Engine API parity (typed surface)¶
This page tracks API parity across execution engines for the typed pydantable
surface (DataFrame[Schema] / DataFrameModel), independent of alternate naming
surfaces (pydantable.pandas, pydantable.pyspark).
It is intentionally smaller than the full Interface contract: this is a checklist-style matrix used to prevent drift between engines.
Contract: typed-first vs engine-native expressions¶
PydanTable supports two kinds of expression inputs:
- Typed expressions:
pydantable.expressions.Expr(built by the Rust expression runtime). - Engine-native expressions: backend-specific expression objects (e.g.
pyspark.sql.Column).
Policy (current):
- Core typed API (
pydantable.DataFrame): typed expressions (Expr) everywhere. - Engine-backed DataFrames may accept engine-native expressions when their engine executes outside the native Rust expression runtime.
- Alternate surfaces (
pydantable.pandas,pydantable.pyspark) provide ergonomic wrappers and may accept typed expressions even when the underlying engine-backed class uses engine-native expressions.
In other words: typed-first for the core, engine-native where required, with explicit wrappers/adapters for consistency.

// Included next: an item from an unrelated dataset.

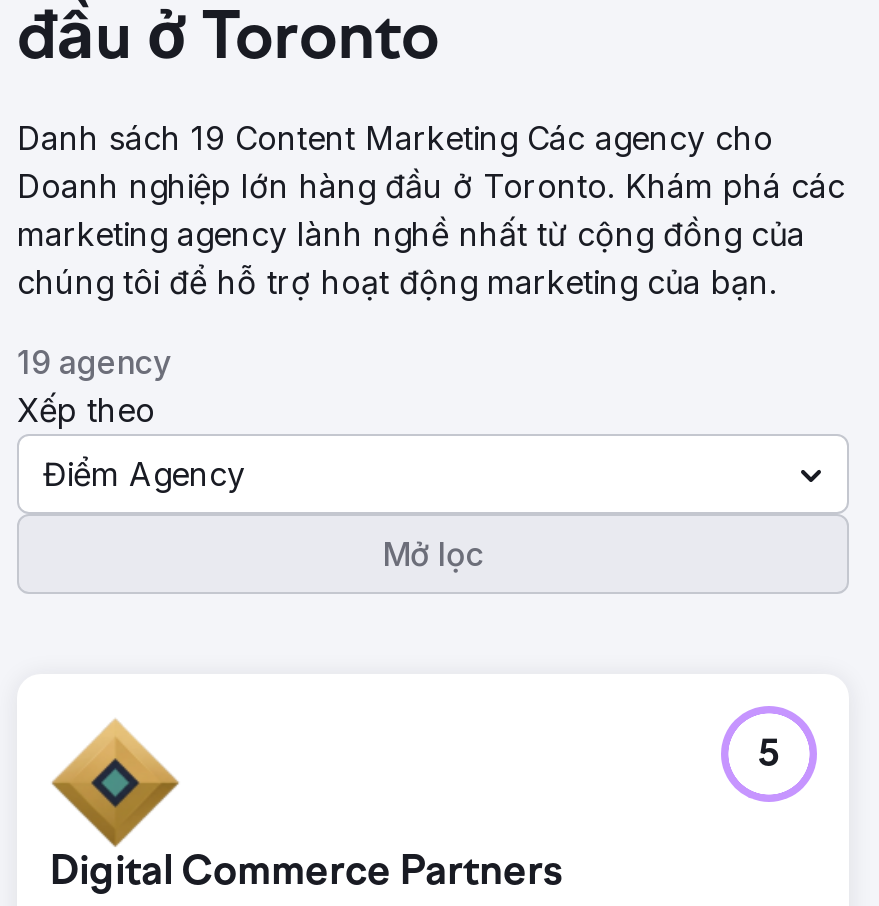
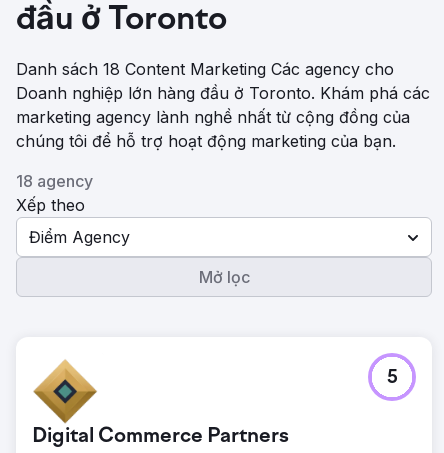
- Danh sách 19 Content Marketing Các agency cho
+ Danh sách 18 Content Marketing Các agency cho

- 19 agency
+ 18 agency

Transform surface matrix (high-signal core ops)¶
Legend:
- Y: supported with typed expressions (
Expr) - N: not supported
- Native: supported but expects engine-native expressions
| Transform | Core (native) | SQL | Mongo | Spark |
|---|---|---|---|---|
select |
Y | Y | Y | Y |
with_columns |
Y | Y | Y | Native |
filter |
Y | Y | Y | Native |
join |
Y | Y | Y | Y |
group_by |
Y | Y | Y | Y |
sort |
Y | Y | Y | Y |
limit |
Y | Y | Y | Y |
distinct / unique |
Y | Y | Y | Y |
pivot |
Y | Y | Y | Y |
explode |
Y | Y | Y | Y |
concat |
Y | Y | Y | Y |
Notes:
- Spark (
SparkDataFrame) is backed byraikou-coreand expects Spark-native expressions forfilter/with_columns. Use the PySpark-shaped wrapper export to keep the typedExprexperience (see below).
Recommended wrappers for consistency¶
When you want a consistent UI across engines, prefer these wrappers:
- Pandas-shaped:
pydantable.pandas.{SqlDataFrame,SparkDataFrame,MongoDataFrame} - PySpark-shaped:
pydantable.pyspark.{SqlDataFrame,SparkDataFrame,MongoDataFrame}
These wrappers exist to keep method names and (where feasible) expression types consistent.
Engine-specific typed methods (additive)¶
Each engine may also expose additive methods that preserve PydanTable’s typing by validating against the schema and keeping raw-string escape hatches explicit.
- SQL (
SqlDataFrame): from_sql(selectable, ...): build a lazy root from an existing SQLAlchemy selectable.where(whereclause): push down a SQLAlchemyWHEREclause with schema validation.- Mongo (
MongoDataFrame): match(filter: dict[str, Any]):$match-style filter pushdown with schema key validation.project(fields: Sequence[str] | dict[str, int]): typed projection (schema update).- Spark (
SparkDataFrame): where_native(condition): explicit engine-native filter (PySparkColumn).select_native(*cols): explicit engine-native projection for simple column refs.